■ **PROVIDED MATERIAL**:
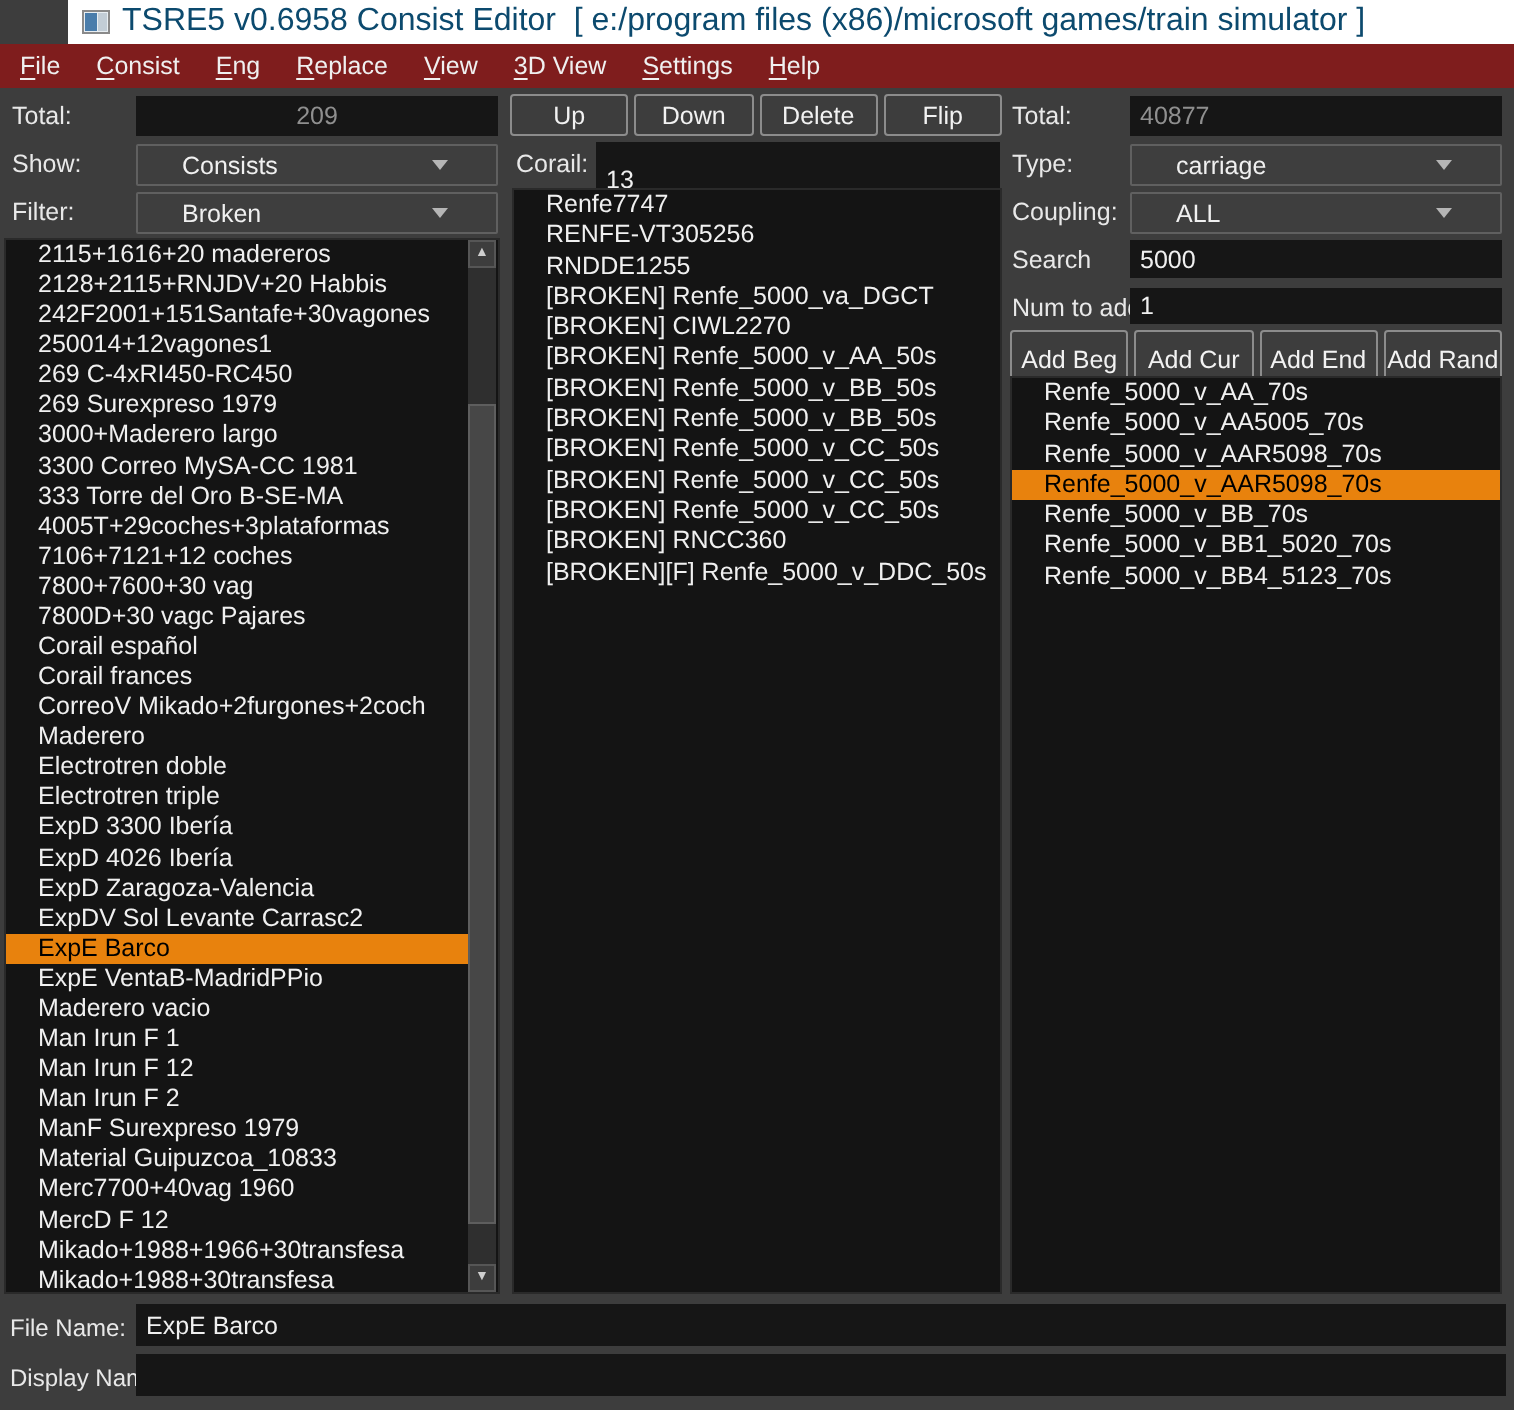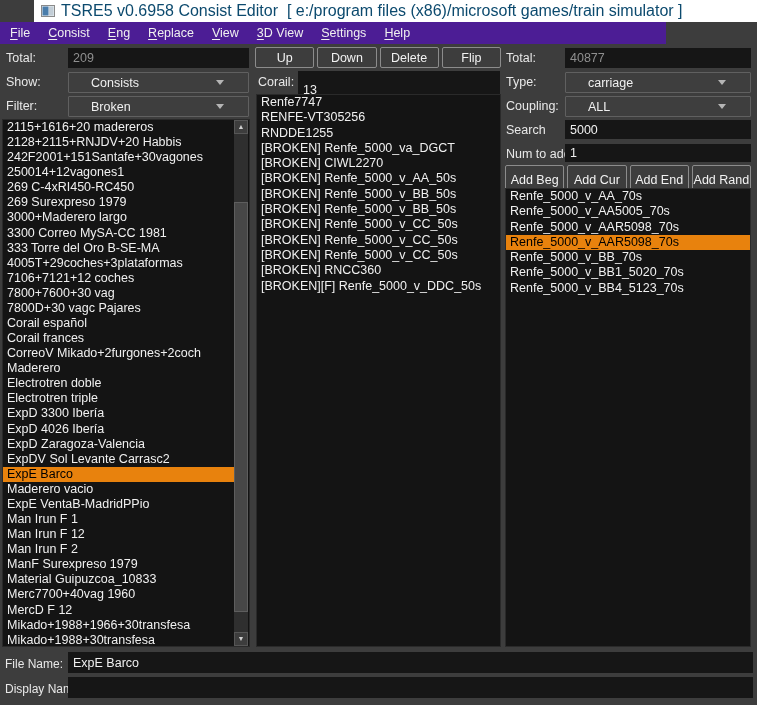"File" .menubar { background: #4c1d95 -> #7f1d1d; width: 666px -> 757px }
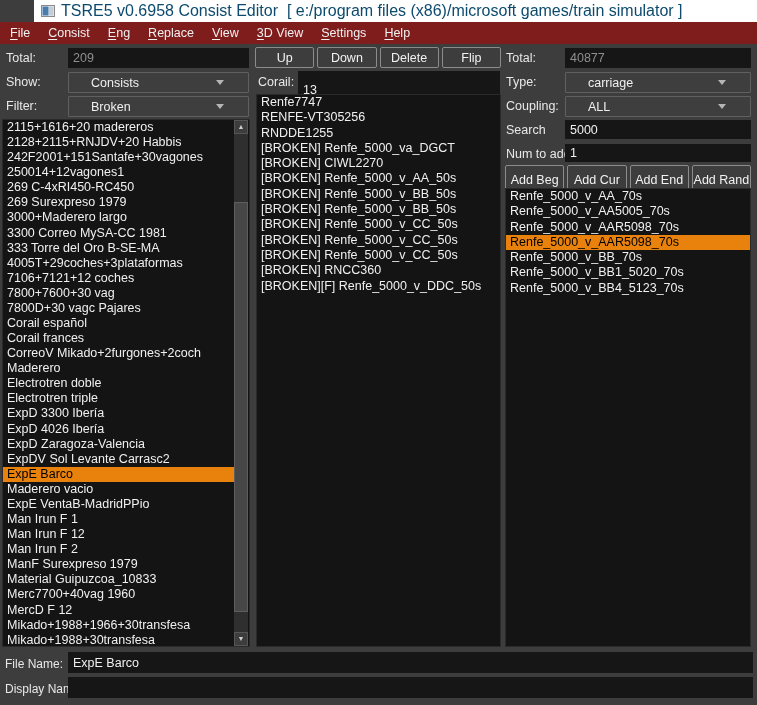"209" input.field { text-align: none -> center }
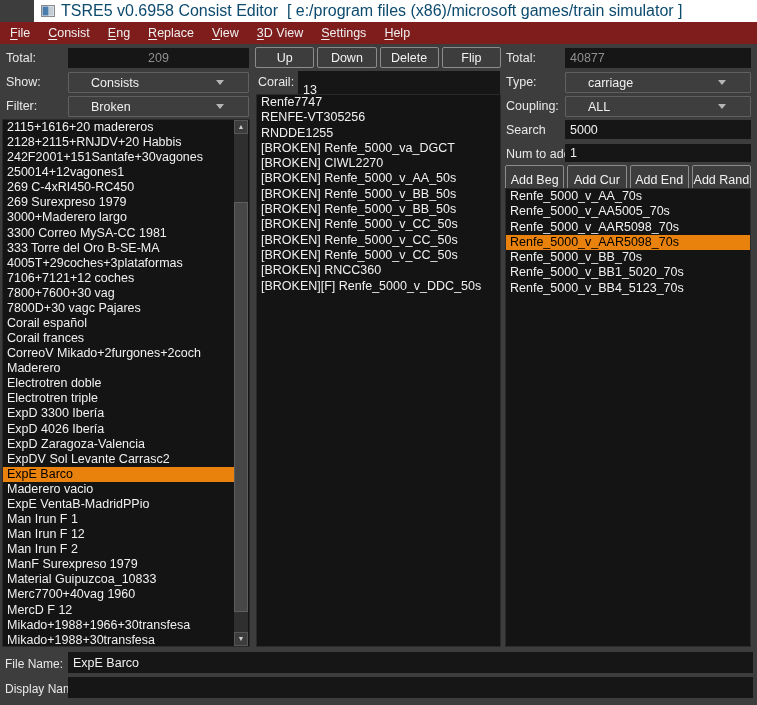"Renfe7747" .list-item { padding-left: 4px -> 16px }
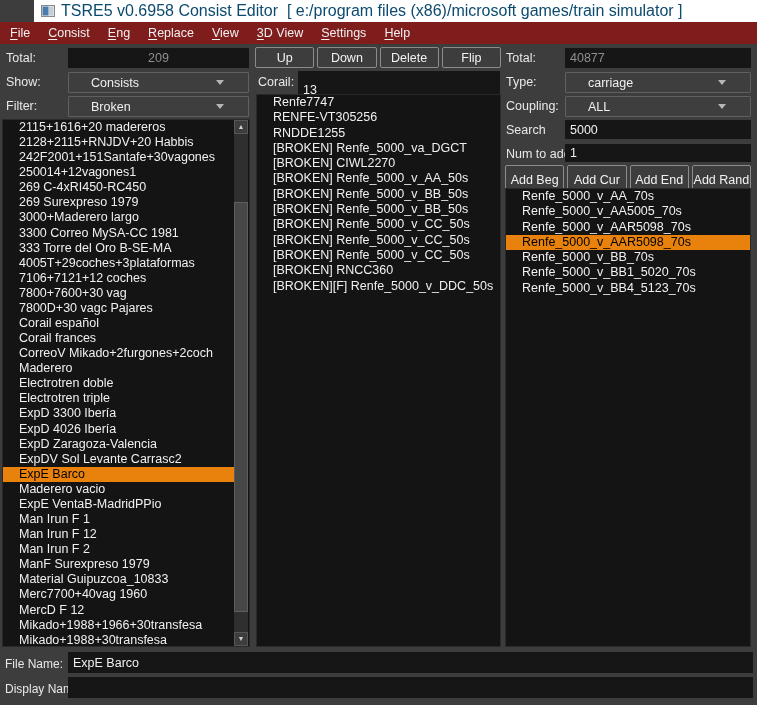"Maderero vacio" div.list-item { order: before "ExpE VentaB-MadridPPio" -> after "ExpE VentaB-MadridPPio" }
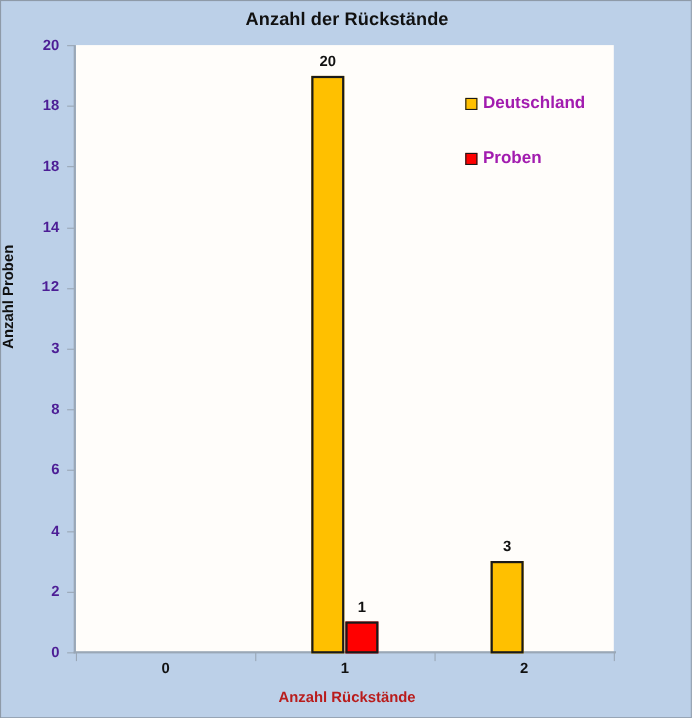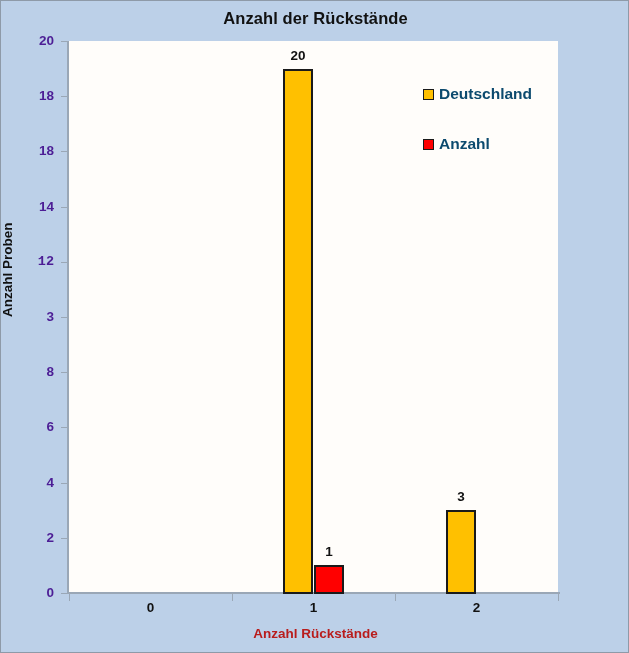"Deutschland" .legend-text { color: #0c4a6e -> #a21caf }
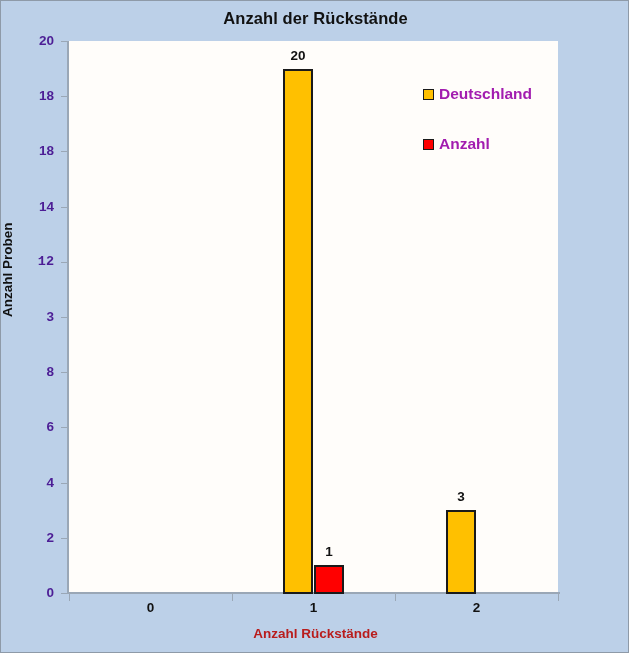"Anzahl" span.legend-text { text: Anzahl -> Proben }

■ **HOW TO COMPLETE THIS TASK**:
Transcribe only the lines between the line containing "text-align: none ->" and the final line of the listing, inclusive, exactly as they appear; no pictures are to be included.

■ **PROBLEM SOLUTION**:
"209" input.field { text-align: none -> center }
"Renfe7747" .list-item { padding-left: 4px -> 16px }
"Maderero vacio" div.list-item { order: before "ExpE VentaB-MadridPPio" -> after "ExpE VentaB-MadridPPio" }
"Deutschland" .legend-text { color: #0c4a6e -> #a21caf }
"Anzahl" span.legend-text { text: Anzahl -> Proben }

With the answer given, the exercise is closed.